Skip the pictures and return every entry exactly as written.

Study material: Begin

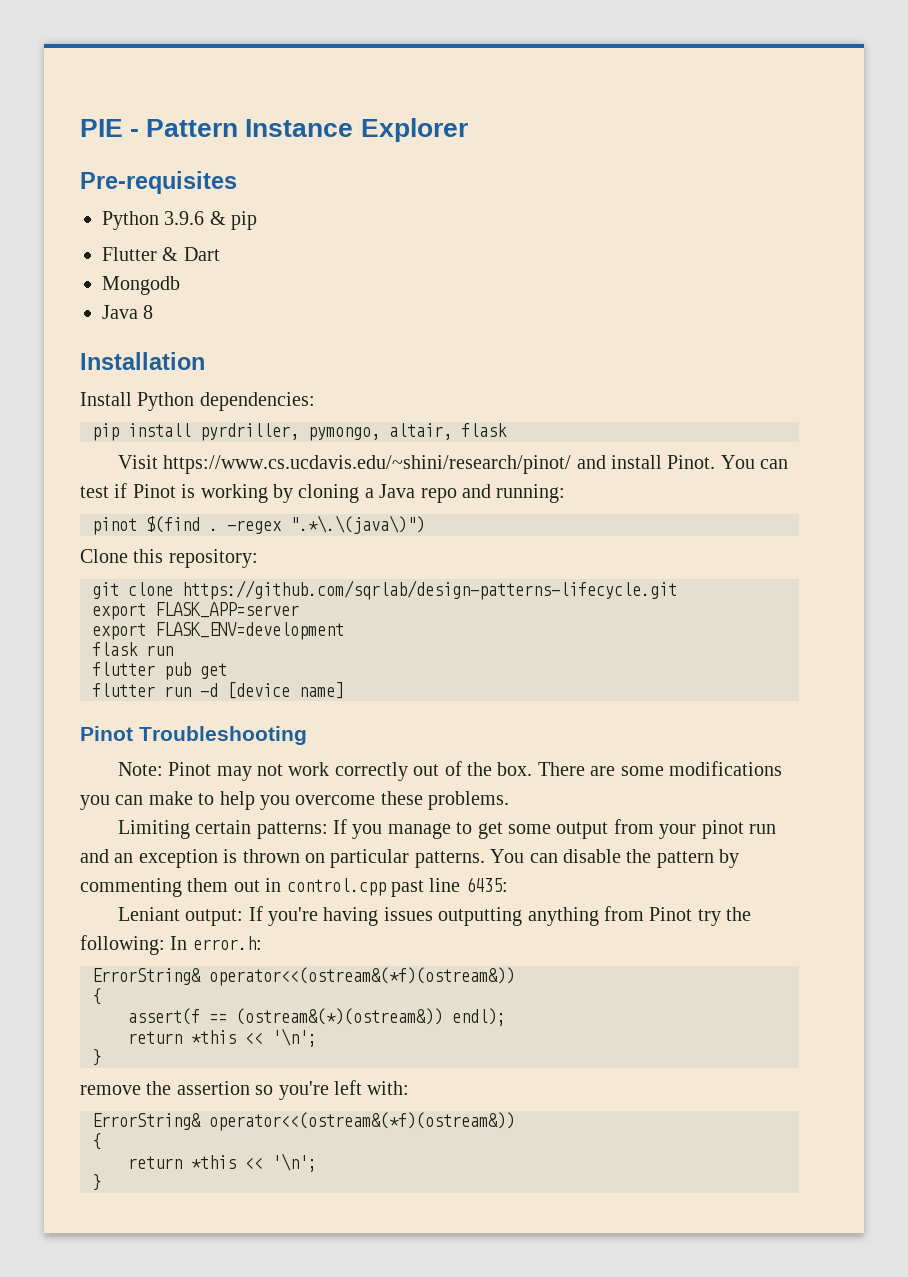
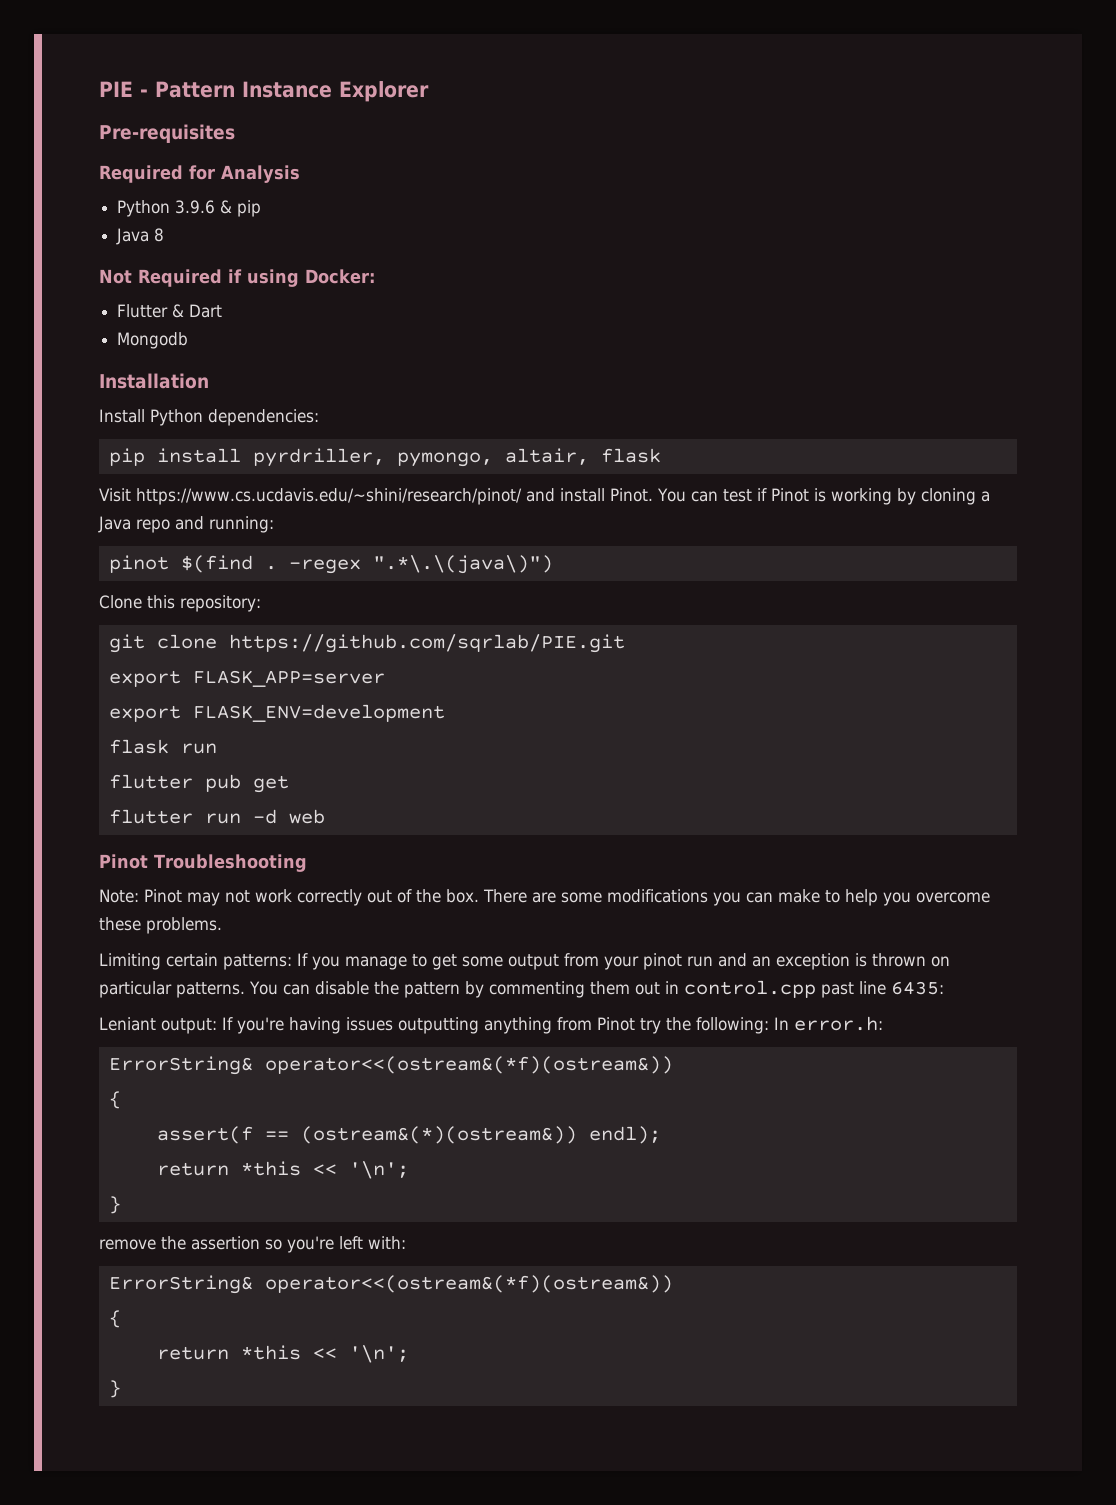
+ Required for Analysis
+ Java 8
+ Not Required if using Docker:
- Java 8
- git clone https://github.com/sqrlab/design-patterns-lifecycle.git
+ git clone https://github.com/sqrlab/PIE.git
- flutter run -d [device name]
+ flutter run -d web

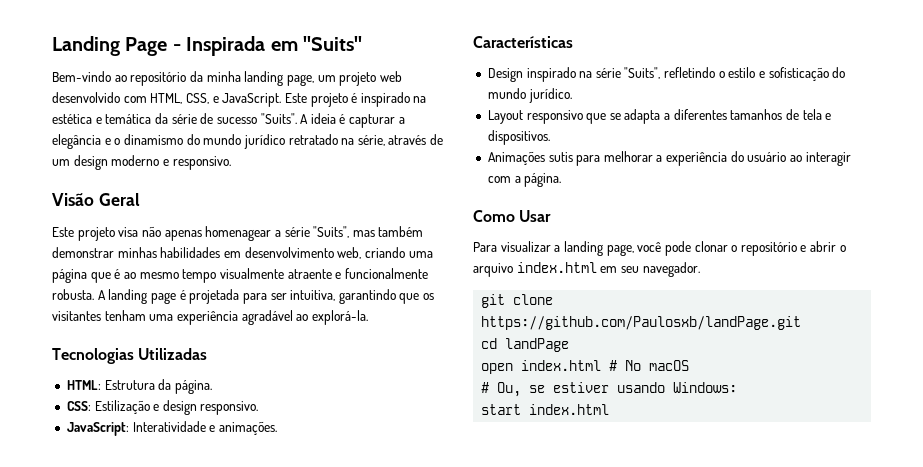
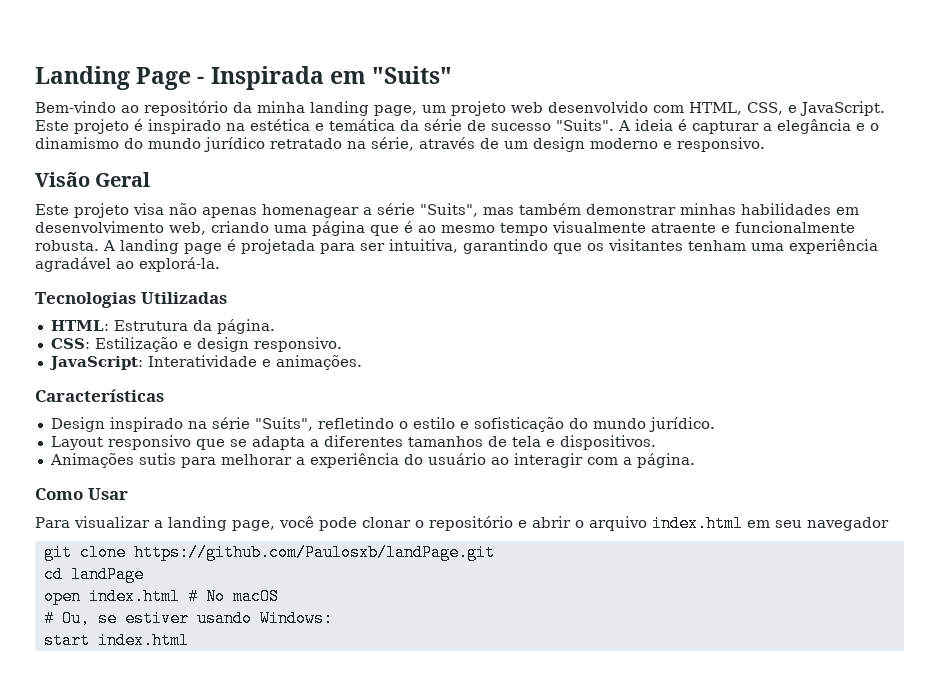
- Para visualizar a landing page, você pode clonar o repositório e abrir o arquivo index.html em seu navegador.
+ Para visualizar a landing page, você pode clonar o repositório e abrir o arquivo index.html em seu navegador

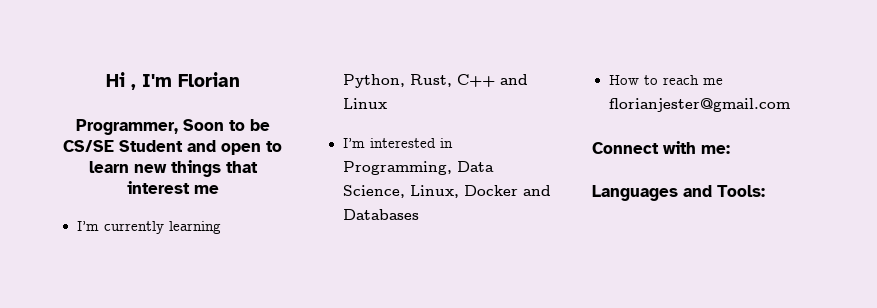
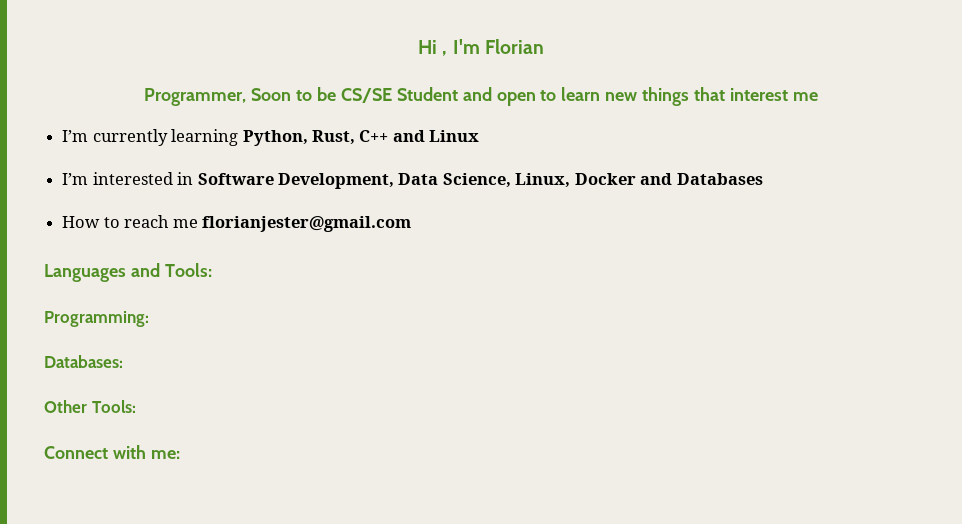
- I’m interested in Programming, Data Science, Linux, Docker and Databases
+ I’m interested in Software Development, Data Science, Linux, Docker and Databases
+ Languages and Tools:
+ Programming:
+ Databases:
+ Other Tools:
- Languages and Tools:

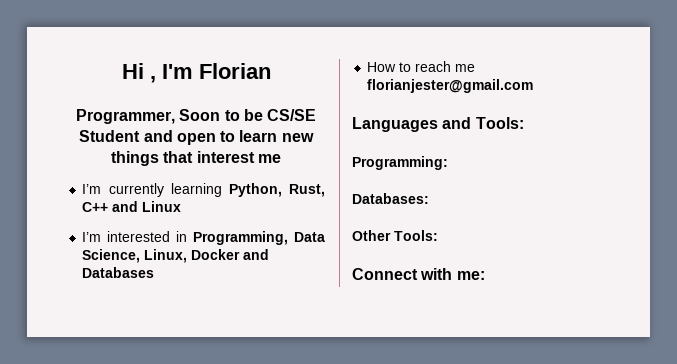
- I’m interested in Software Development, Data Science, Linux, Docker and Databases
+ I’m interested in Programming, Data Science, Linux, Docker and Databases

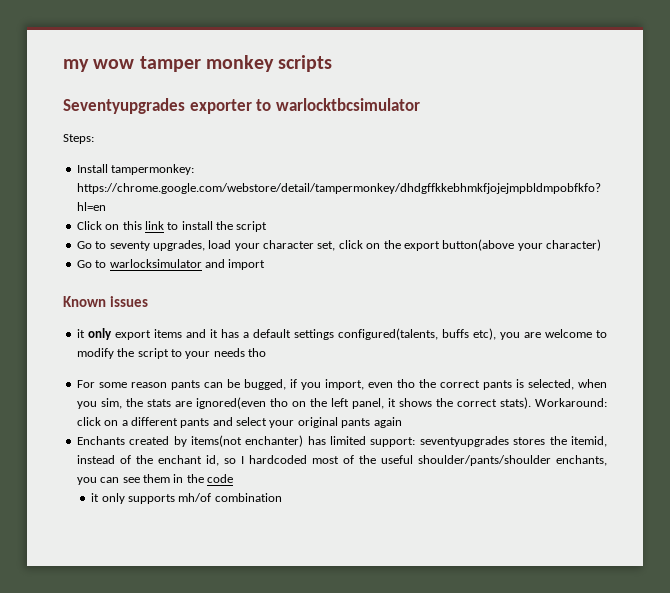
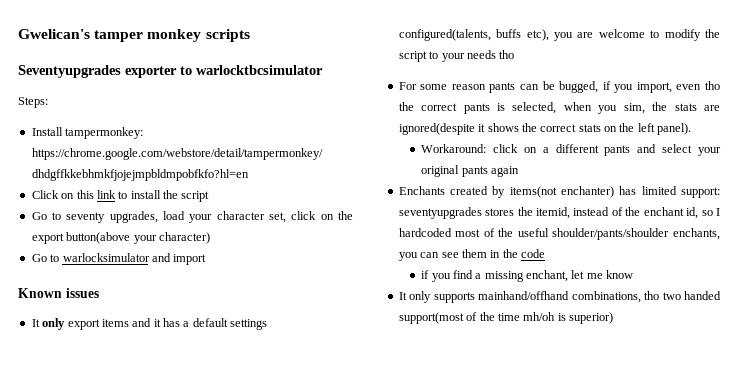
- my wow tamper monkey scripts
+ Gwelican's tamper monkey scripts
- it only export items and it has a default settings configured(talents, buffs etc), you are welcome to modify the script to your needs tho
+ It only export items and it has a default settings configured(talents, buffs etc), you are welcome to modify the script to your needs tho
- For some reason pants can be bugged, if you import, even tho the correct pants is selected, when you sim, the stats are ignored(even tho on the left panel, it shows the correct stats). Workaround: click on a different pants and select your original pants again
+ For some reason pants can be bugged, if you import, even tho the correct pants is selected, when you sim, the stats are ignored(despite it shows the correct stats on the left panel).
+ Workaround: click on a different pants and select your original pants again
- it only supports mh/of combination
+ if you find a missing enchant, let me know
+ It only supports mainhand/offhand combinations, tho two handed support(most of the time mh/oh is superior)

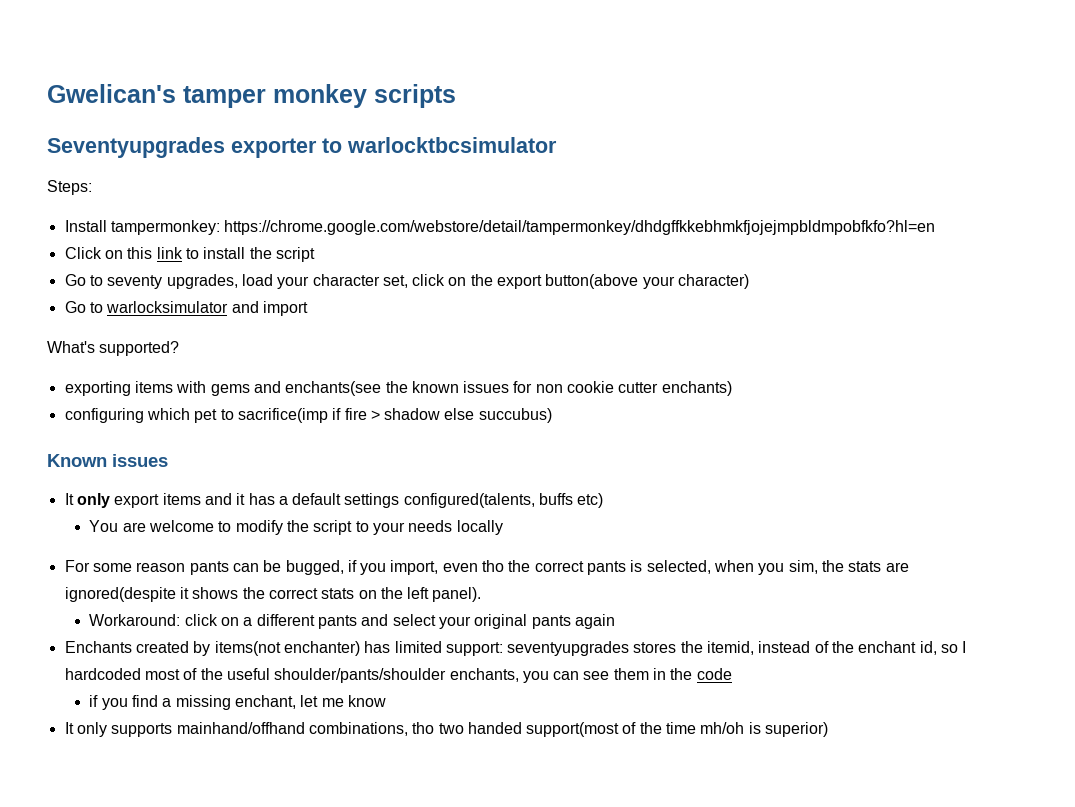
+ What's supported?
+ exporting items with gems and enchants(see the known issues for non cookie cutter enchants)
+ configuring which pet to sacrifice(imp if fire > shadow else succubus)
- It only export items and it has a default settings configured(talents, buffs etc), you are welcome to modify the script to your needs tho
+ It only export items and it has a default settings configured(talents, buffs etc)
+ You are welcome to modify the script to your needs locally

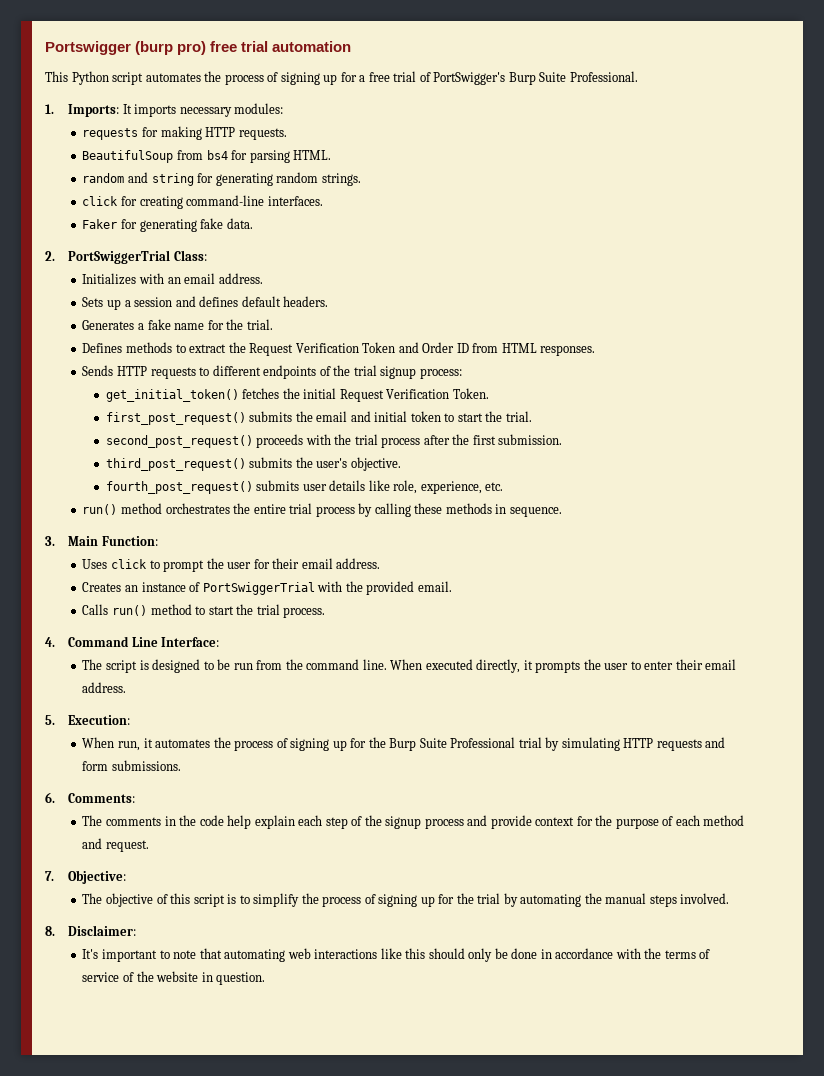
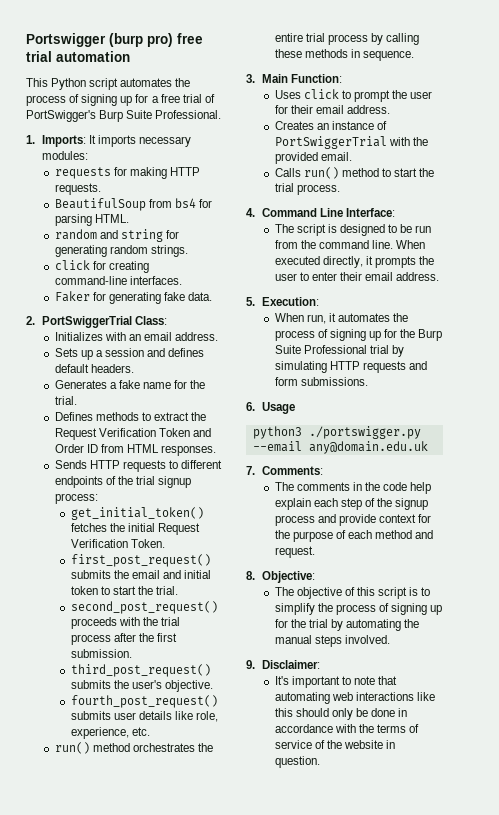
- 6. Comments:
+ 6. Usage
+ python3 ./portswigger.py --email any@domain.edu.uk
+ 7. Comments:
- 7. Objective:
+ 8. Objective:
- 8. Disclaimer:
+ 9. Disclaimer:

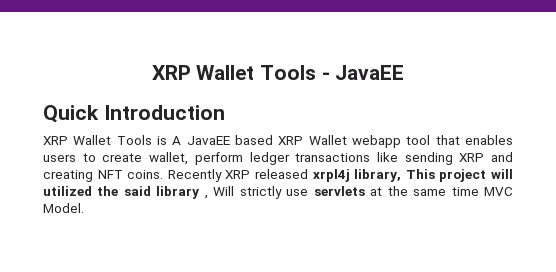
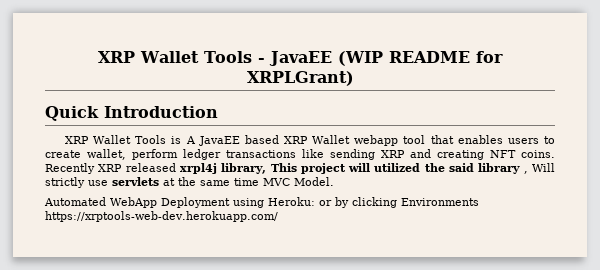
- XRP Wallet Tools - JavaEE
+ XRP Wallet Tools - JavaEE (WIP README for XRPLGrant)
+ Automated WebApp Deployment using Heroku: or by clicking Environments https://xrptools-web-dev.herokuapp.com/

Study material: End

▶ **Answer for the task**:
+ Required for Analysis
+ Java 8
+ Not Required if using Docker:
- Java 8
- git clone https://github.com/sqrlab/design-patterns-lifecycle.git
+ git clone https://github.com/sqrlab/PIE.git
- flutter run -d [device name]
+ flutter run -d web

- Para visualizar a landing page, você pode clonar o repositório e abrir o arquivo index.html em seu navegador.
+ Para visualizar a landing page, você pode clonar o repositório e abrir o arquivo index.html em seu navegador

- I’m interested in Programming, Data Science, Linux, Docker and Databases
+ I’m interested in Software Development, Data Science, Linux, Docker and Databases
+ Languages and Tools:
+ Programming:
+ Databases:
+ Other Tools:
- Languages and Tools:

- I’m interested in Software Development, Data Science, Linux, Docker and Databases
+ I’m interested in Programming, Data Science, Linux, Docker and Databases

- my wow tamper monkey scripts
+ Gwelican's tamper monkey scripts
- it only export items and it has a default settings configured(talents, buffs etc), you are welcome to modify the script to your needs tho
+ It only export items and it has a default settings configured(talents, buffs etc), you are welcome to modify the script to your needs tho
- For some reason pants can be bugged, if you import, even tho the correct pants is selected, when you sim, the stats are ignored(even tho on the left panel, it shows the correct stats). Workaround: click on a different pants and select your original pants again
+ For some reason pants can be bugged, if you import, even tho the correct pants is selected, when you sim, the stats are ignored(despite it shows the correct stats on the left panel).
+ Workaround: click on a different pants and select your original pants again
- it only supports mh/of combination
+ if you find a missing enchant, let me know
+ It only supports mainhand/offhand combinations, tho two handed support(most of the time mh/oh is superior)

+ What's supported?
+ exporting items with gems and enchants(see the known issues for non cookie cutter enchants)
+ configuring which pet to sacrifice(imp if fire > shadow else succubus)
- It only export items and it has a default settings configured(talents, buffs etc), you are welcome to modify the script to your needs tho
+ It only export items and it has a default settings configured(talents, buffs etc)
+ You are welcome to modify the script to your needs locally

- 6. Comments:
+ 6. Usage
+ python3 ./portswigger.py --email any@domain.edu.uk
+ 7. Comments:
- 7. Objective:
+ 8. Objective:
- 8. Disclaimer:
+ 9. Disclaimer:

- XRP Wallet Tools - JavaEE
+ XRP Wallet Tools - JavaEE (WIP README for XRPLGrant)
+ Automated WebApp Deployment using Heroku: or by clicking Environments https://xrptools-web-dev.herokuapp.com/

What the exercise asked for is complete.